Municipal building in Upton upon Severn, Worcestershire, England

Upton upon Severn Memorial Hall, formerly known as Upton-upon-Severn Town Hall, is a municipal building in Old Street in Upton upon Severn, a town in Worcestershire in England. The building, which serves as the offices and meeting place of Upton upon Severn Town Council, is a Grade II listed building.

==History==
The building was commissioned by the authority of an act of parliament as the local market hall. It was designed in the neoclassical style, built in brick and was completed in 1832. The design involved a symmetrical main frontage of five bays facing onto Old Street. The building was arcaded on the ground floor so that markets could be held with an assembly hall on the first floor. The assembly hall was used as courtroom for the petty sessions as well as a town hall, and there was a jail in the cellar.

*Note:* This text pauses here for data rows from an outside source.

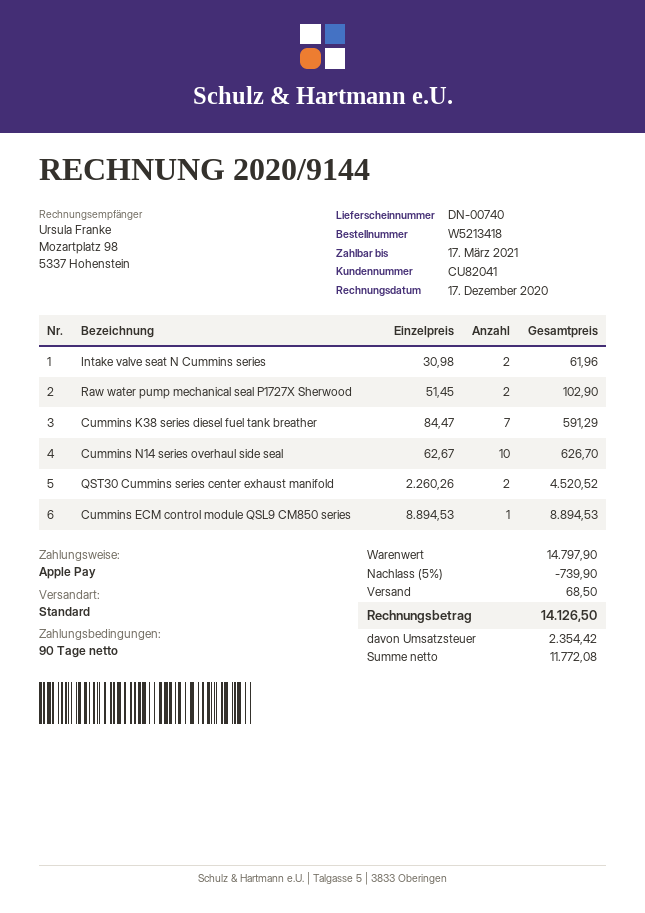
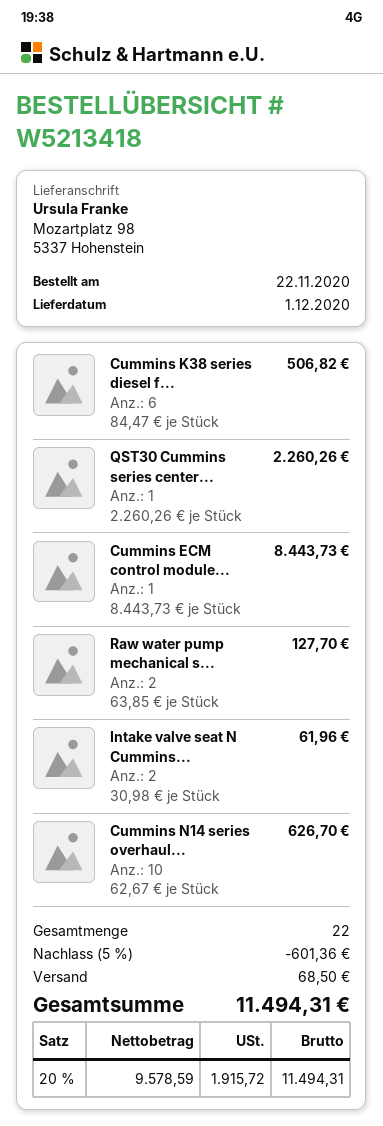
Raw water pump mechanical seal P1727X Sherwood: 2 x 51.45 = 102.90 -> 2 x 63.85 = 127.70
Cummins K38 series diesel fuel tank breather: 7 x 84.47 = 591.29 -> 6 x 84.47 = 506.82
QST30 Cummins series center exhaust manifold: 2 x 2260.26 = 4520.52 -> 1 x 2260.26 = 2260.26
Cummins ECM control module QSL9 CM850 series: 1 x 8894.53 = 8894.53 -> 1 x 8443.73 = 8443.73
discount: 5% = 739.90 -> 5% = 601.36
net: 11772.08 -> 9578.59
tax: 2354.42 -> 1915.72
total: 14126.50 -> 11494.31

Between 1920 and 1921, the building was converted to serve as a lasting memorial to local service personnel who had died in the First World War: the work was carried out to a design by H. Rowe and Son, and featured four bronze memorial plaques, which recorded the names of the people who had died.

The building became the offices and meeting place of Upton-upon-Severn Parish Council and was re-roofed by the parish council in 1953. After local government re-organisation in 1974, when the parish council was succeeded by a town council, the first floor became the offices and meeting place of Upton upon Severn Town Council, while the main hall became available for hire. It became a popular venue for concerts with groups such as The Subhumans performing there in the mid-1980s.

The architectural historian, Nikolaus Pevsner, described the building as "modest... in fact [an] undetached terraced house".

==Architecture==
The two-storey building is five bays wide, the ground floor having a Doric colonnade, which was open until the memorial plaques were added. The first floor has pilasters and an entablature, and there is a cellar with brick arches. It was grade II listed in 1983.